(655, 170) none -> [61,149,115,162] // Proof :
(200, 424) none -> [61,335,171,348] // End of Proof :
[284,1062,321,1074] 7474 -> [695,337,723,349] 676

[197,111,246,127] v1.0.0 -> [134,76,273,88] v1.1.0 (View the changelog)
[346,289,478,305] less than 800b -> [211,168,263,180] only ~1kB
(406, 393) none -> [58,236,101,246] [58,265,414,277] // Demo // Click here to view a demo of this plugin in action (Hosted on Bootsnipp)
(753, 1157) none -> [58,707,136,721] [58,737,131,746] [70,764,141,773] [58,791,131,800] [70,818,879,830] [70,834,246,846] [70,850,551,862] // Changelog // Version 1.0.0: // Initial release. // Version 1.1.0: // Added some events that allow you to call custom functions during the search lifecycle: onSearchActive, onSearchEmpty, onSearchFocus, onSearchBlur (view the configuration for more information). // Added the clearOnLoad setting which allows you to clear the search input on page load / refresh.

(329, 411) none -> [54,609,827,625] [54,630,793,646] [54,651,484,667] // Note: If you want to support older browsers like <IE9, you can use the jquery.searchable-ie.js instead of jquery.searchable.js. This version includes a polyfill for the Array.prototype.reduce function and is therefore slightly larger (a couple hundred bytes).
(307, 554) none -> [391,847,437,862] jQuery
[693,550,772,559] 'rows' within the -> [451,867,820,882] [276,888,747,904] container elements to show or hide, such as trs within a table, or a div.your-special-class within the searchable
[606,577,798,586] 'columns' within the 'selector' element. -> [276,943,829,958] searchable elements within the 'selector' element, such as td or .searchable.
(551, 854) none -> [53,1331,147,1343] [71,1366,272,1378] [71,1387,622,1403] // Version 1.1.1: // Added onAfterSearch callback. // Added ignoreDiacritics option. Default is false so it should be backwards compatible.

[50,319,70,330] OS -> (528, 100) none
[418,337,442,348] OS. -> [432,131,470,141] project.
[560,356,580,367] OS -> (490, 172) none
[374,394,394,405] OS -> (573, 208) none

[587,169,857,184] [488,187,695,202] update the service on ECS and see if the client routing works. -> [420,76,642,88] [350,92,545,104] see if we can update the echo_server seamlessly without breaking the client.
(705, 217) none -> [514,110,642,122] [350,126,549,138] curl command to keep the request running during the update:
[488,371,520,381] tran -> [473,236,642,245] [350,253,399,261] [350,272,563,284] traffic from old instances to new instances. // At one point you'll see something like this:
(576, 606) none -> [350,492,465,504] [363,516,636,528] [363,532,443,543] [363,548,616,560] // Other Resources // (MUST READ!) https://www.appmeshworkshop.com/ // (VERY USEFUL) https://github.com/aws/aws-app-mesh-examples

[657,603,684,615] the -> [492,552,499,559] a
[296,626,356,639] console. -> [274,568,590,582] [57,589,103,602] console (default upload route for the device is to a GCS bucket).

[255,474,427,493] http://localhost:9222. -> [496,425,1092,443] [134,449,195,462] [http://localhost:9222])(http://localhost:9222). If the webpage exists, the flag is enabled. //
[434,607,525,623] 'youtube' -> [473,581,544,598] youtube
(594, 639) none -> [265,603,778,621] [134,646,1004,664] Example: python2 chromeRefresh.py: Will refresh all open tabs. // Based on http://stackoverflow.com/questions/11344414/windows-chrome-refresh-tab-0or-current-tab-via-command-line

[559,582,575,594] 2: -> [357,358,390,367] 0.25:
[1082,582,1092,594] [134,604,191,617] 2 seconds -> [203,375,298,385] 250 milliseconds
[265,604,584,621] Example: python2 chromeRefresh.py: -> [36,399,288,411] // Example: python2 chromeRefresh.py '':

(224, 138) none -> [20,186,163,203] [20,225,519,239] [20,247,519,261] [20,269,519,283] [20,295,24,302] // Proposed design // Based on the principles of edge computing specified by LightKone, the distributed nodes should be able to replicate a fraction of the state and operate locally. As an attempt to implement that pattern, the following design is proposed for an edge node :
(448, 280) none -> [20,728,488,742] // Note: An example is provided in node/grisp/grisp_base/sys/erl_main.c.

Work order: Whenever a line in the listing above includes the word "chromeRefresh", return that line.

Final answer:
(594, 639) none -> [265,603,778,621] [134,646,1004,664] Example: python2 chromeRefresh.py: Will refresh all open tabs. // Based on http://stackoverflow.com/questions/11344414/windows-chrome-refresh-tab-0or-current-tab-via-command-line
[265,604,584,621] Example: python2 chromeRefresh.py: -> [36,399,288,411] // Example: python2 chromeRefresh.py '':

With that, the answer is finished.